The beach was strewn with shells and even jellyfish, some of them
still alive. Along the way, Eileen found a beautiful whelk,
her best find ever! As we walked further, we found another one that was
still alive! We tried to save it by throwing it back to the ocean.
Sunrise at Blue Water Point Marina
The day turned out to be another beautiful summer-like day. Again, we
drove up in the flybridge almost all day for 35 nautical miles before
anchoring at Wrightsville Beach Basin. Excellent place to anchor with
depth of about 10 feet, but be prepare to rock a little as this is a
bustling place with boaters, yacht club and marinas galore, and where boaters
do not heed the "No Wake"
sign. With or without a dinghy, the evening promises not to be boring.
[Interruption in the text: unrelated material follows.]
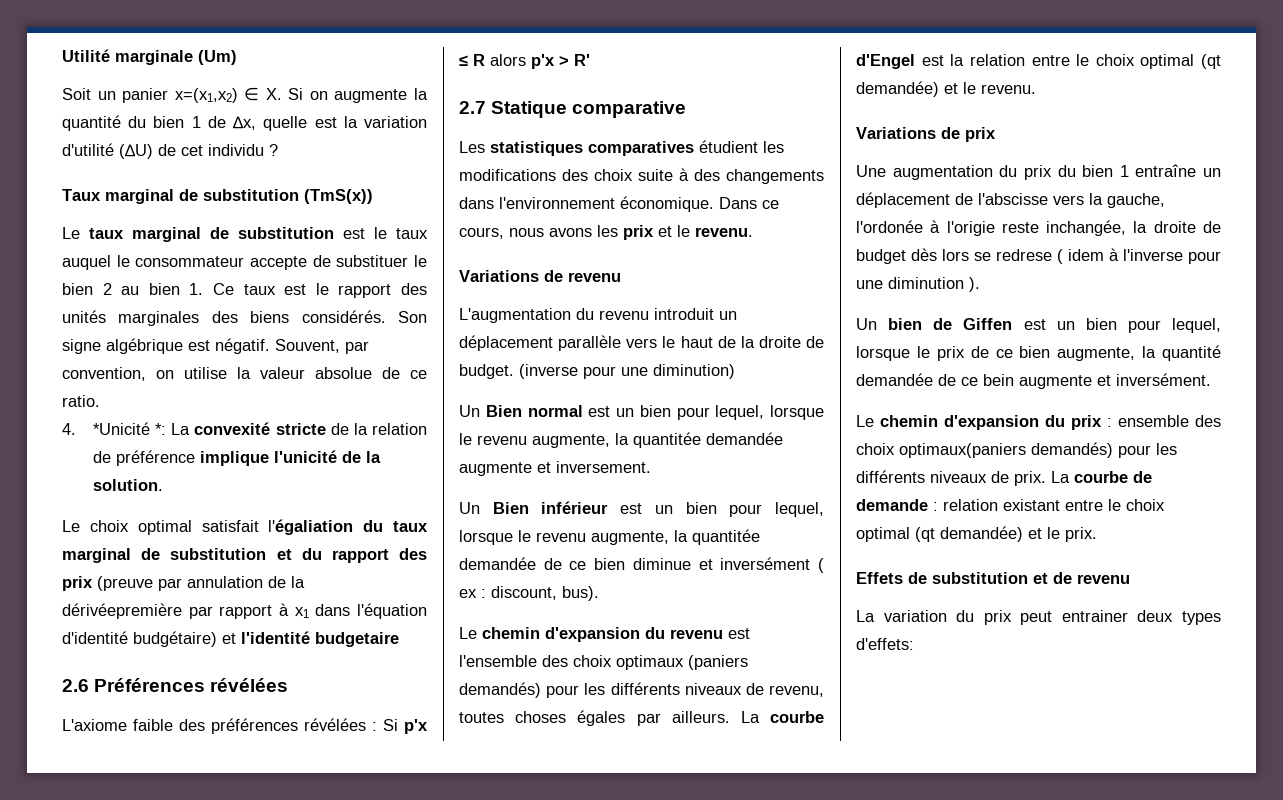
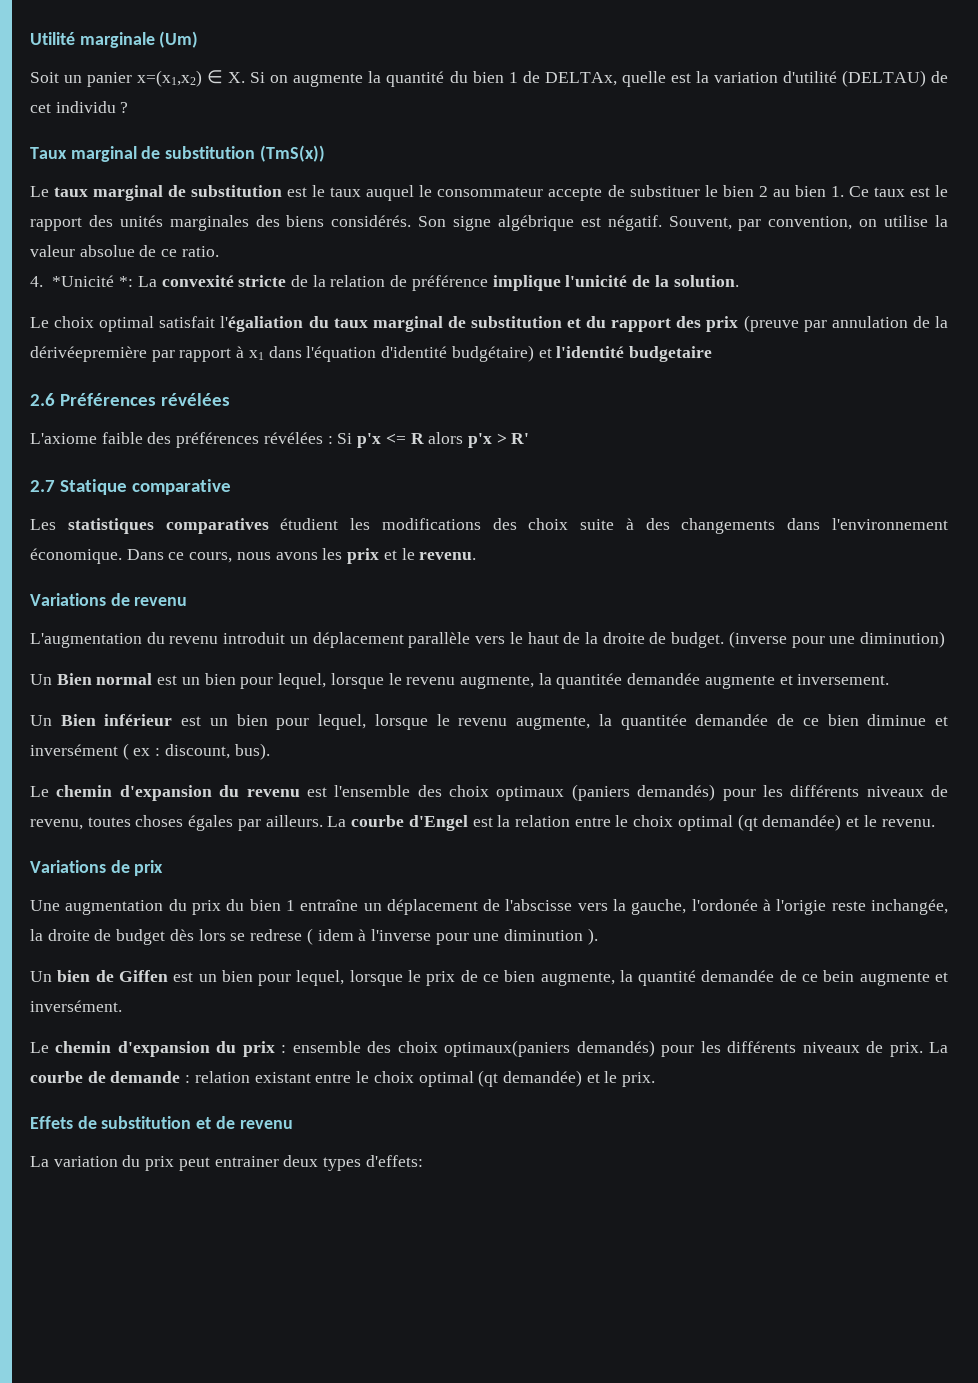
[233,116,257,130] ∆x, -> [544,72,617,86] DELTAx,
[119,144,153,159] (∆U) -> [841,70,926,87] (DELTAU)
[459,55,468,66] ≤ -> [385,433,406,444] <=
anchorage at 07:00, and just missed the bridge opening. Instead of
waiting for the next hour, we decided to test Mai Thaiís vertical
clearance, and verified it to be just about 17 feet, instead of the 20
we had originally thought. Phew, what a relief! Now we can go under more
bridges without having to plead with them bridge operators. An hour into
our way, we sighted a tugboat named Miss Peggy (no, Peggy, we're not
making the name up) pulling a l-o-o-o-ong barge.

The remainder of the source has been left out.